Der Präsident der türkischen Religionsbehörde Diyanet, Ali Erbas, hatte behauptet, Homosexualität sei für den Corona-Ausbruch mitverantwortlich. Der türkische Präsident Recep Tayyip Erdogan hatte daraufhin erklärt, diese Aussage sei gemäß Islam und Koran korrekt.

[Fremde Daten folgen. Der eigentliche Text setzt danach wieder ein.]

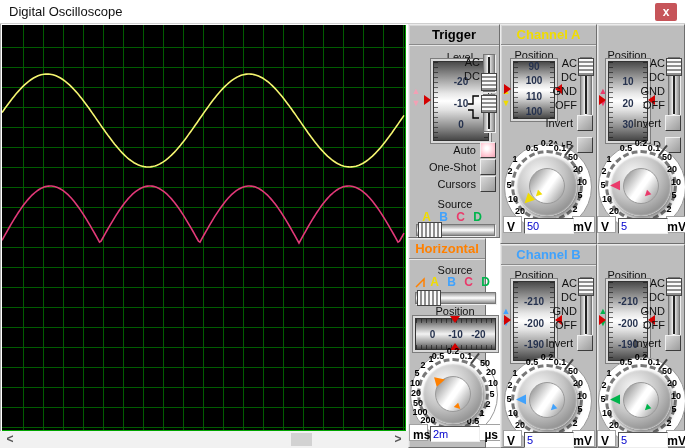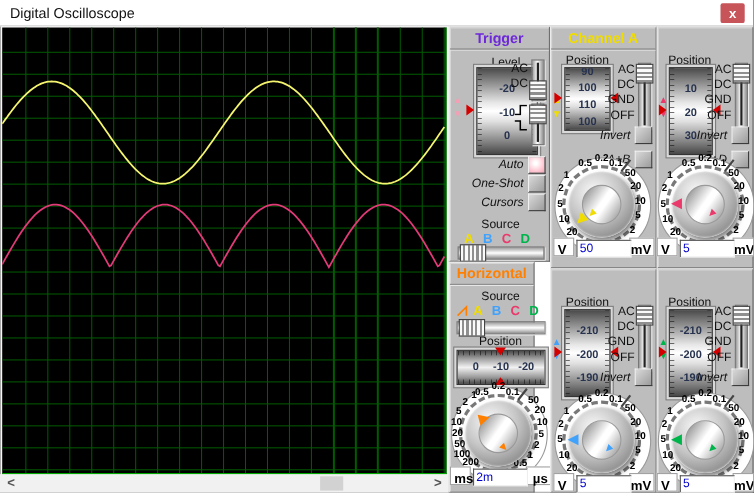"Trigger" .cT { color: #6d28d9 -> #000000 }
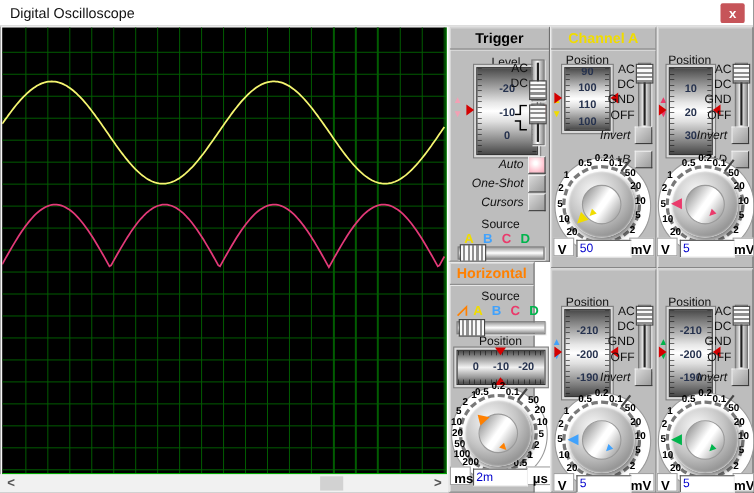"Invert" .btnrow { font-style: italic -> none }
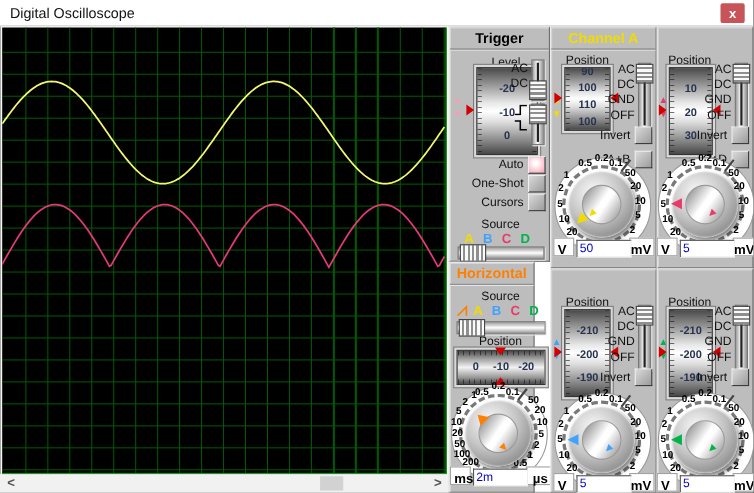"Channel B" div.ptitle { html: none -> <div>Channel B</div> }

Lars Patrick Berg entgegnet hierzu:
„Mit Verlaub, Präsident Erdogan, Sie reden Unsinn! Homosexuelle werden in der Türkei ohnehin schon jetzt sehr stark diskriminiert. Solche Behauptungen sorgen dafür, dass sich ihre Situation in der Türkei weiter verschlechtert.“
Es sei falsch, so Berg, Minderheiten für die Pandemie verantwortlich zu machen. In der Türkei paare sich Regierungsversagen mit religiösem Fanatismus. Das stuft Berg als sehr gefährlich ein. Neben Homosexuellen seien oftmals auch Christen und andere Minderheiten in der Türkei Opfer von falschen Anschuldigungen. Für Berg ist es daher unverständlich, weshalb aus den Reihen der Sozialdemokraten im EU-Parlament nach wie vor Stimmen für einen EU-Beitritt der Türkei zu vernehmen seien.